■ Your instructions ■
Could you report every line of the listing below that holds the word "background"?

■ Provided records ■
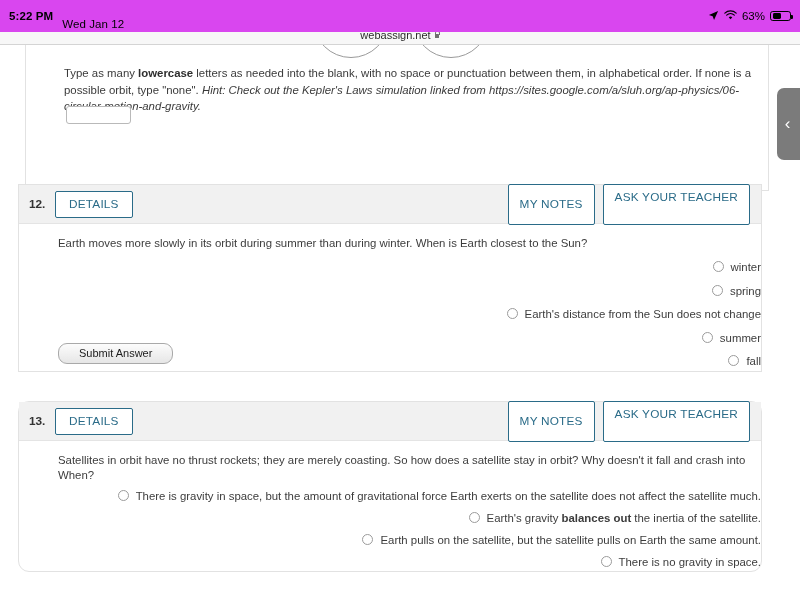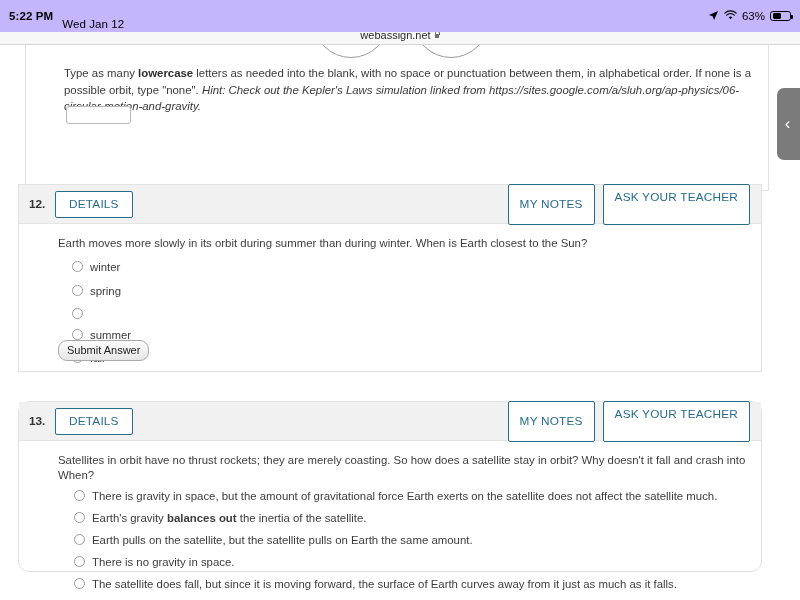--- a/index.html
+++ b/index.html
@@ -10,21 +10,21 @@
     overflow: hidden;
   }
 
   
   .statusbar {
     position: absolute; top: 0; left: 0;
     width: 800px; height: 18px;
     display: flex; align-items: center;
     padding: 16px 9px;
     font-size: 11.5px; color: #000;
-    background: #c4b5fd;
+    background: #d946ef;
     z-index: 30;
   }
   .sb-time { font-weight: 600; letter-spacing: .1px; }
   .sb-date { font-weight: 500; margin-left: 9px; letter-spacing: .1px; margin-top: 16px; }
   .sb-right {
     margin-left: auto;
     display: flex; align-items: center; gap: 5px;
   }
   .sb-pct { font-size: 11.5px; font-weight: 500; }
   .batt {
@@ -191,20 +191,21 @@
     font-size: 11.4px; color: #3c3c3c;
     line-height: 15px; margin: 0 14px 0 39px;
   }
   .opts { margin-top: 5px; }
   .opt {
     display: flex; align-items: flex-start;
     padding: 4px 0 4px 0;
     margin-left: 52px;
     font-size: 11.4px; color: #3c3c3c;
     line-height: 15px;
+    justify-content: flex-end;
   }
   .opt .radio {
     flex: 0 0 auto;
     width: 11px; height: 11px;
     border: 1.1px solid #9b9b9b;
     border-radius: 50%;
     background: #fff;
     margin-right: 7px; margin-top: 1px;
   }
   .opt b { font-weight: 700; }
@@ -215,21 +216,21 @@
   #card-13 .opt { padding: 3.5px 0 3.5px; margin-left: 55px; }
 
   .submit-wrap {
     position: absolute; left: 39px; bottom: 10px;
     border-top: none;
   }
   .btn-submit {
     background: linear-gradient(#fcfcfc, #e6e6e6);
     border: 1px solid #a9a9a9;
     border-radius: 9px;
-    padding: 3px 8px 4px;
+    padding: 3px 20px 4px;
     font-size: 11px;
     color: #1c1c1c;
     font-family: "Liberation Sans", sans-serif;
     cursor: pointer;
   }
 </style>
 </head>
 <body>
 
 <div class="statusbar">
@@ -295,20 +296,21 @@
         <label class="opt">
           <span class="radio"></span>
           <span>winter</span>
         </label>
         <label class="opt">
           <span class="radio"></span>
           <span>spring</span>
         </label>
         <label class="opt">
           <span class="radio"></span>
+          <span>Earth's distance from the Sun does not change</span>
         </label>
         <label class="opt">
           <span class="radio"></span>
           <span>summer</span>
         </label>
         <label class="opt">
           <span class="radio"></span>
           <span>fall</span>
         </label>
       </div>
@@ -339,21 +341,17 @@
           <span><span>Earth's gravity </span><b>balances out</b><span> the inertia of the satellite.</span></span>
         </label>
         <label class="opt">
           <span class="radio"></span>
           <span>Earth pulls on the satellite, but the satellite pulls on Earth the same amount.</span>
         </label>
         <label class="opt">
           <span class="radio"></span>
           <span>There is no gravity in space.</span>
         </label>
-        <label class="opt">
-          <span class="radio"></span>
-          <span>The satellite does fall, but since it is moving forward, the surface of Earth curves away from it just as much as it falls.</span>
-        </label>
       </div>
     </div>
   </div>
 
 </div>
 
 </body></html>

■ Task response ■
-    background: #c4b5fd;
+    background: #d946ef;
     background: #fff;
     background: linear-gradient(#fcfcfc, #e6e6e6);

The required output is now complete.